■ WORK REQUIRED ■
For the records below, tally the lines that include the word "pour" and give only the tally.

■ EXCERPTED RECORDS ■
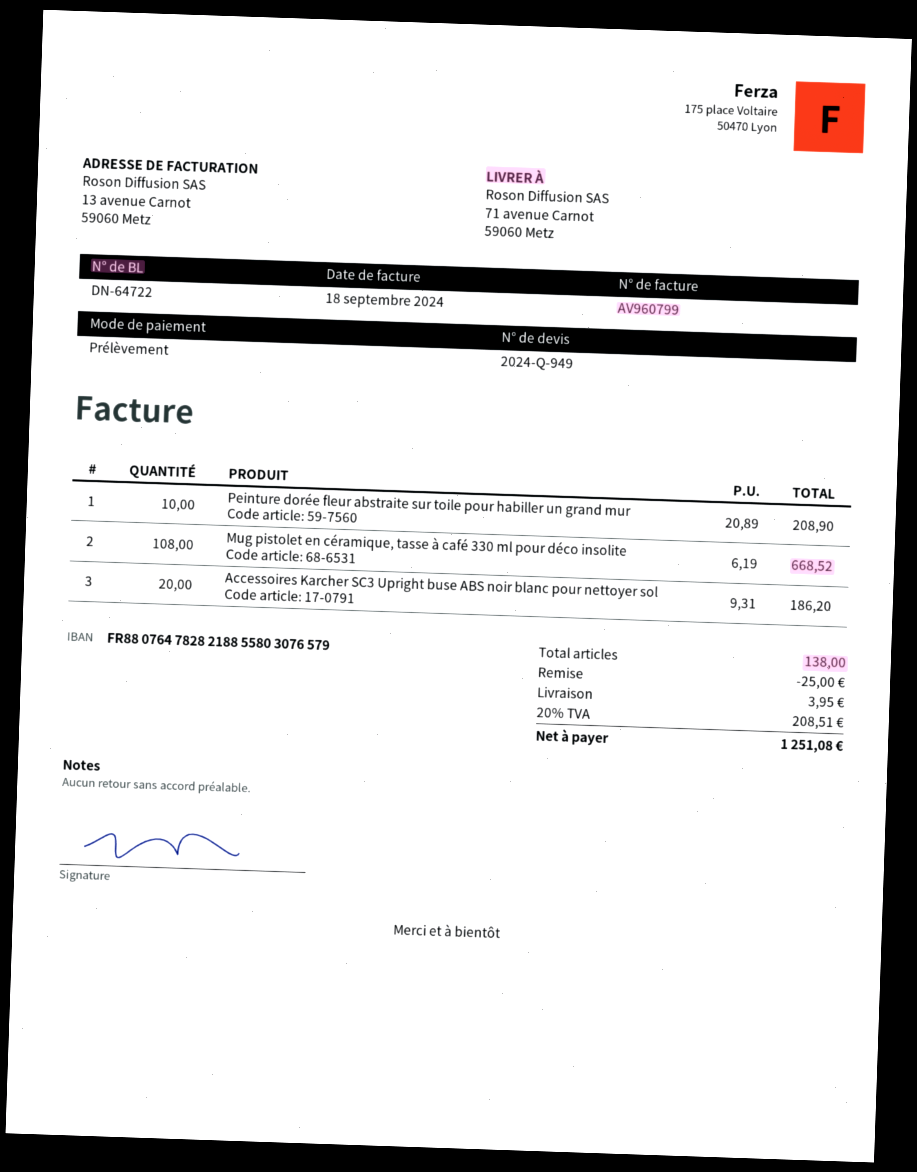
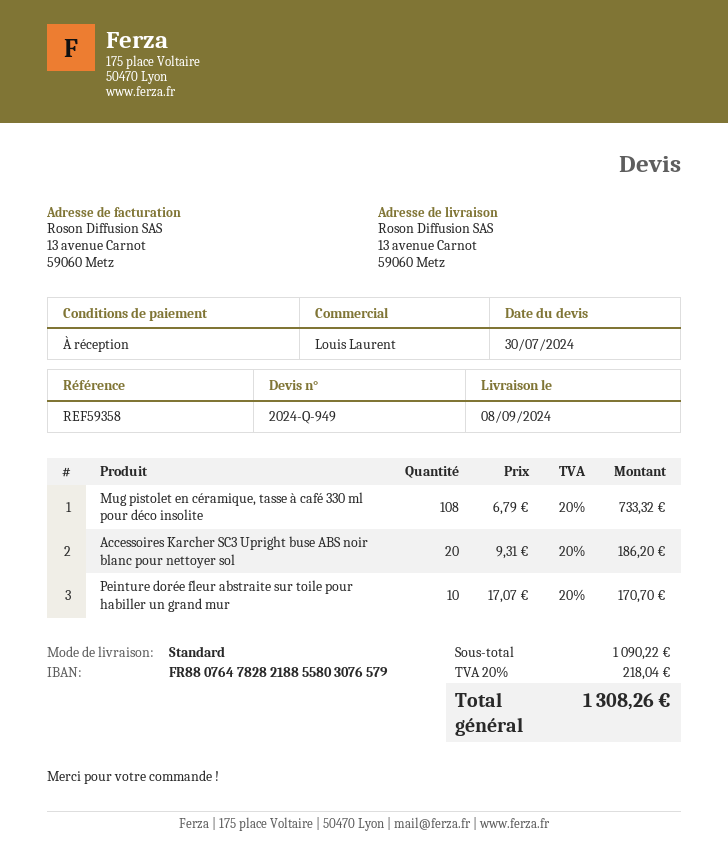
ship to: 71 avenue Carnot, 59060 Metz -> 13 avenue Carnot, 59060 Metz
Peinture dorée fleur abstraite sur toile pour habiller un grand mur: 10 x 20.89 = 208.90 -> 10 x 17.07 = 170.70
Mug pistolet en céramique, tasse à café 330 ml pour déco insolite: 108 x 6.19 = 668.52 -> 108 x 6.79 = 733.32
discount: 25.00 -> none
shipping: 3.95 -> none
tax: 20% = 208.51 -> 20% = 218.04
total: 1251.08 -> 1308.26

■ ANSWER ■
2